The jokes

Space

Why couldn't the NASA astronaut enter his rocket to leave Earth?

There wasn't enough space to fly it.

Shit

When I shit in the toilet, I think that if I shit hard enough, I can see my asshole plug.

Hell

A boy named Jimmy was riding to Hell to save his brothers and sister. That is the last place he pissed. There came across the Devil.

Part 1

Orphan

To all of you making jokes about orphans, it’s all fun and games until both of your parents leave you.

LMFAO (my parents left me and it’s not the funniest thing ever)

Memes

Orphanage

I saw a child crying yesterday, so I asked him where his parents were.
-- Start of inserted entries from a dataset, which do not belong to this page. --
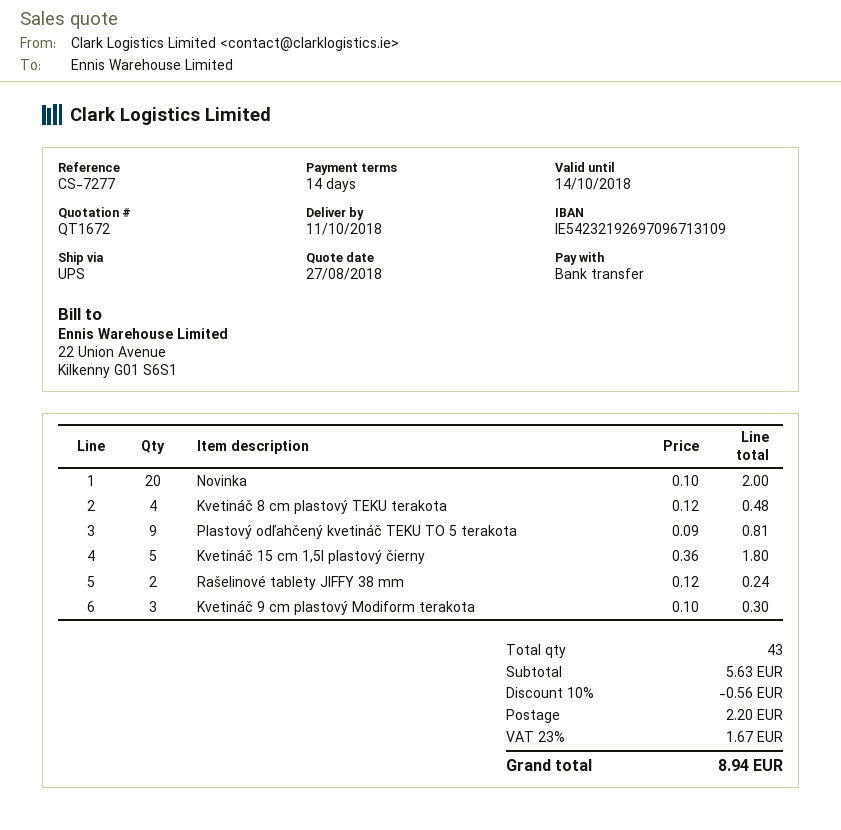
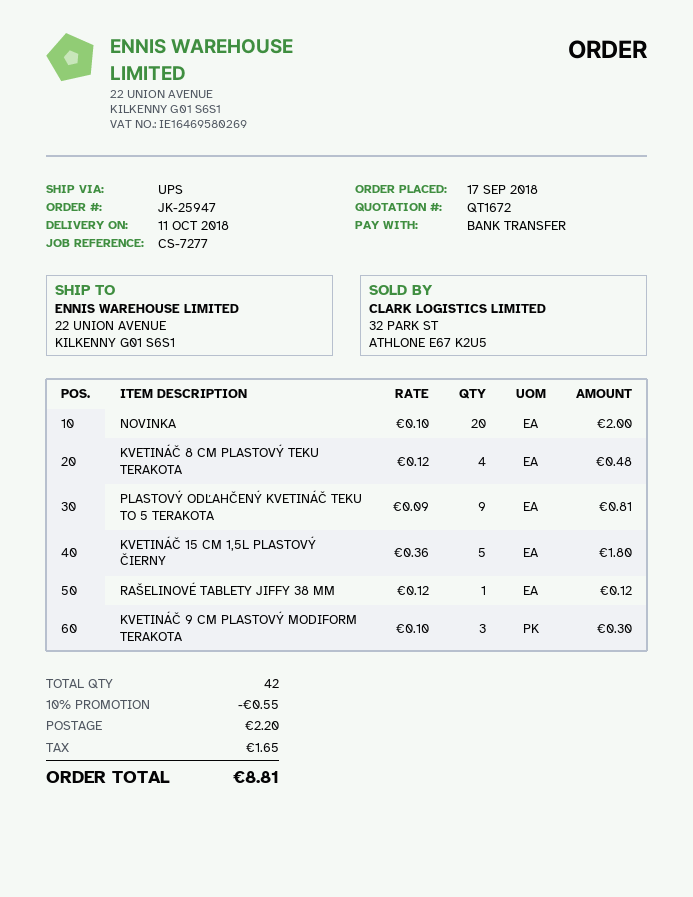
Rašelinové tablety JIFFY 38 mm: 2 x 0.12 = 0.24 -> 1 x 0.12 = 0.12
total quantity: 43 -> 42
discount: 10% = 0.56 -> 10% = 0.55
tax: 1.67 -> 1.65
total: 8.94 -> 8.81

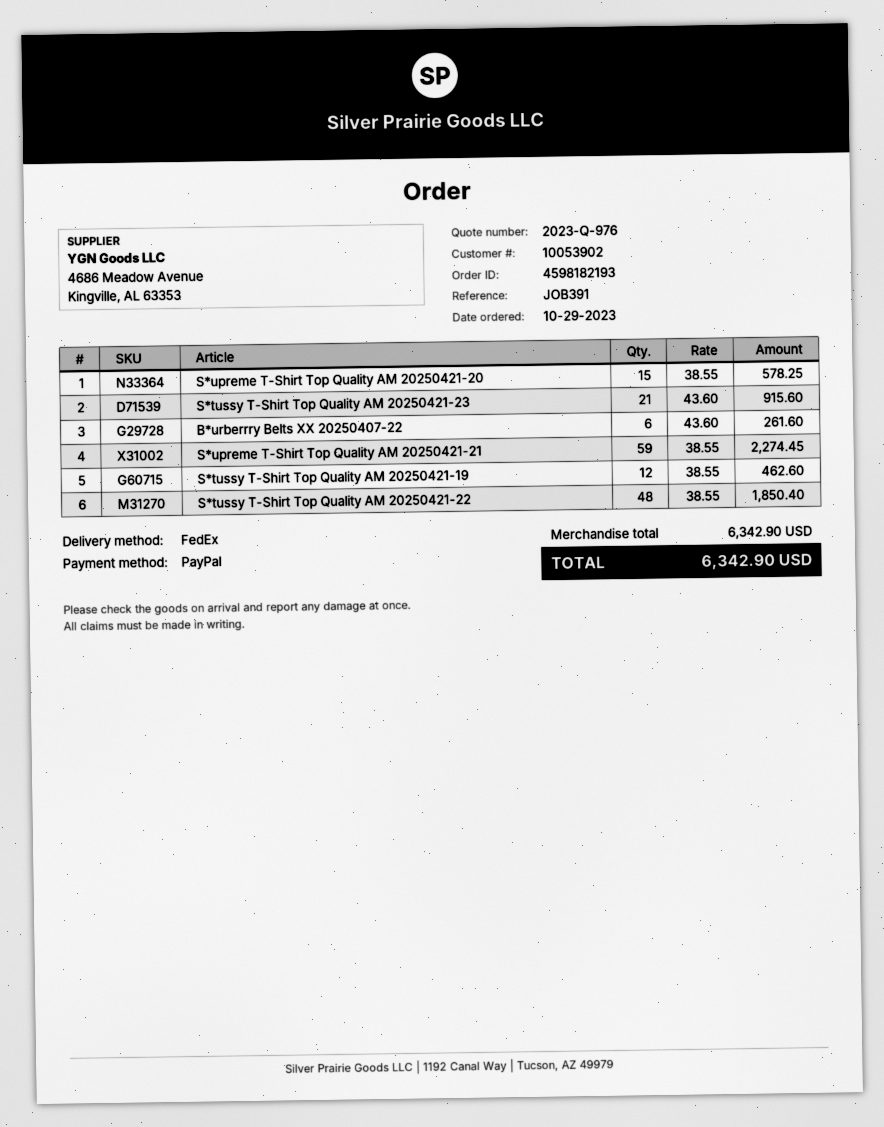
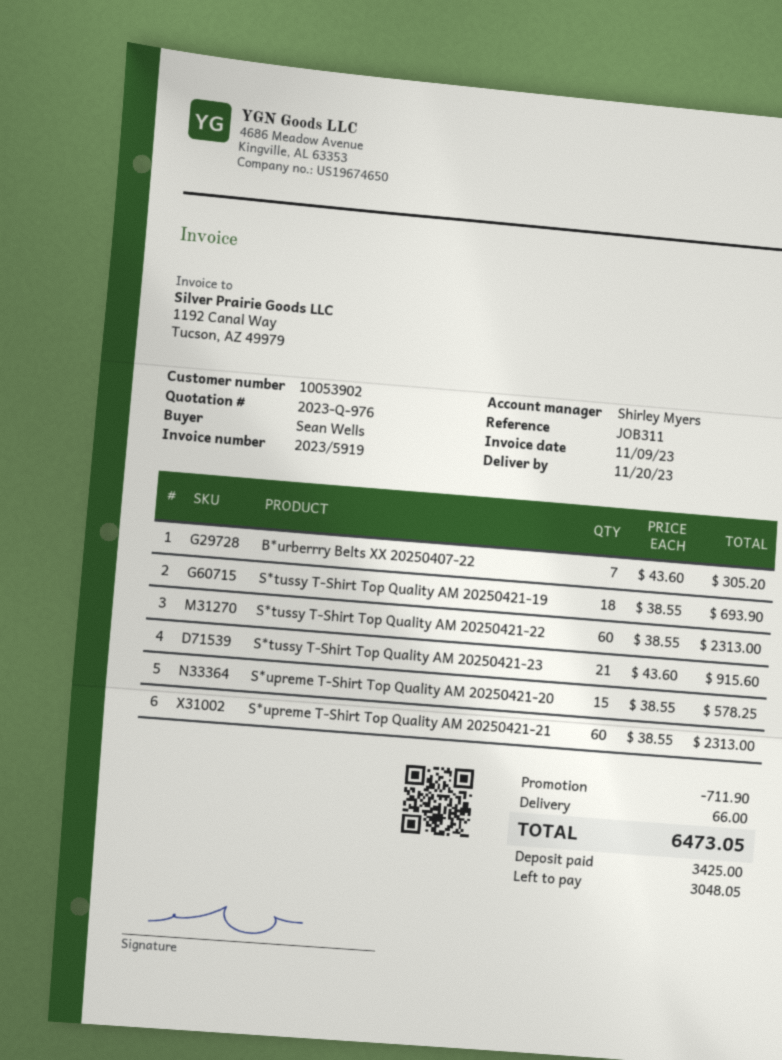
reference: JOB391 -> JOB311
B*urberrry Belts XX 20250407-22: 6 x 43.60 = 261.60 -> 7 x 43.60 = 305.20
S*upreme T-Shirt Top Quality AM 20250421-21: 59 x 38.55 = 2274.45 -> 60 x 38.55 = 2313.00
S*tussy T-Shirt Top Quality AM 20250421-19: 12 x 38.55 = 462.60 -> 18 x 38.55 = 693.90
S*tussy T-Shirt Top Quality AM 20250421-22: 48 x 38.55 = 1850.40 -> 60 x 38.55 = 2313.00
discount: none -> 711.90
shipping: none -> 66.00
total: 6342.90 -> 6473.05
Bad move. I got fired from my job at the orphanage.

Orphan

Why can orphans get away with robbing the bank?

Because no one wants him.

Cat

Someone asked me what the lines on my wrist were from. I answered, "My cat has OCD."

Library

This isn't an orphan joke, but I got a job at a library, but it only lasted 15 minutes. Turns out, books about women’s rights shouldn’t go in the Sci-Fi / Fantasy section.

T-shirt

Friend: Your t-shirt is cringe.

Me: You should go get the Covid test because one of their symptoms is no taste.

Religion

A Christian, a Jew, and a Catholic walk into a bar. The Christian says, “Where’s Mohammed?”

People

No joke. I just want to say that my thoughts are with the Ukrainian people, and I wish them the best. Best of luck.

Pilot

My dad died during 9/11, he was the best pilot in all Saudi Arabia.

Stork

I was watching a documentary about how storks carry babies from their previous life to the next.

In his old life, Michael Jackson must’ve been a teddy bear. The storks let him play with kids for a change.

Twin

So, at school there are these twins. At my school, I folded two paper airplanes to throw at them. Once I realized why it felt so wrong to do it, I had already threw them. I hit the north, then the south one.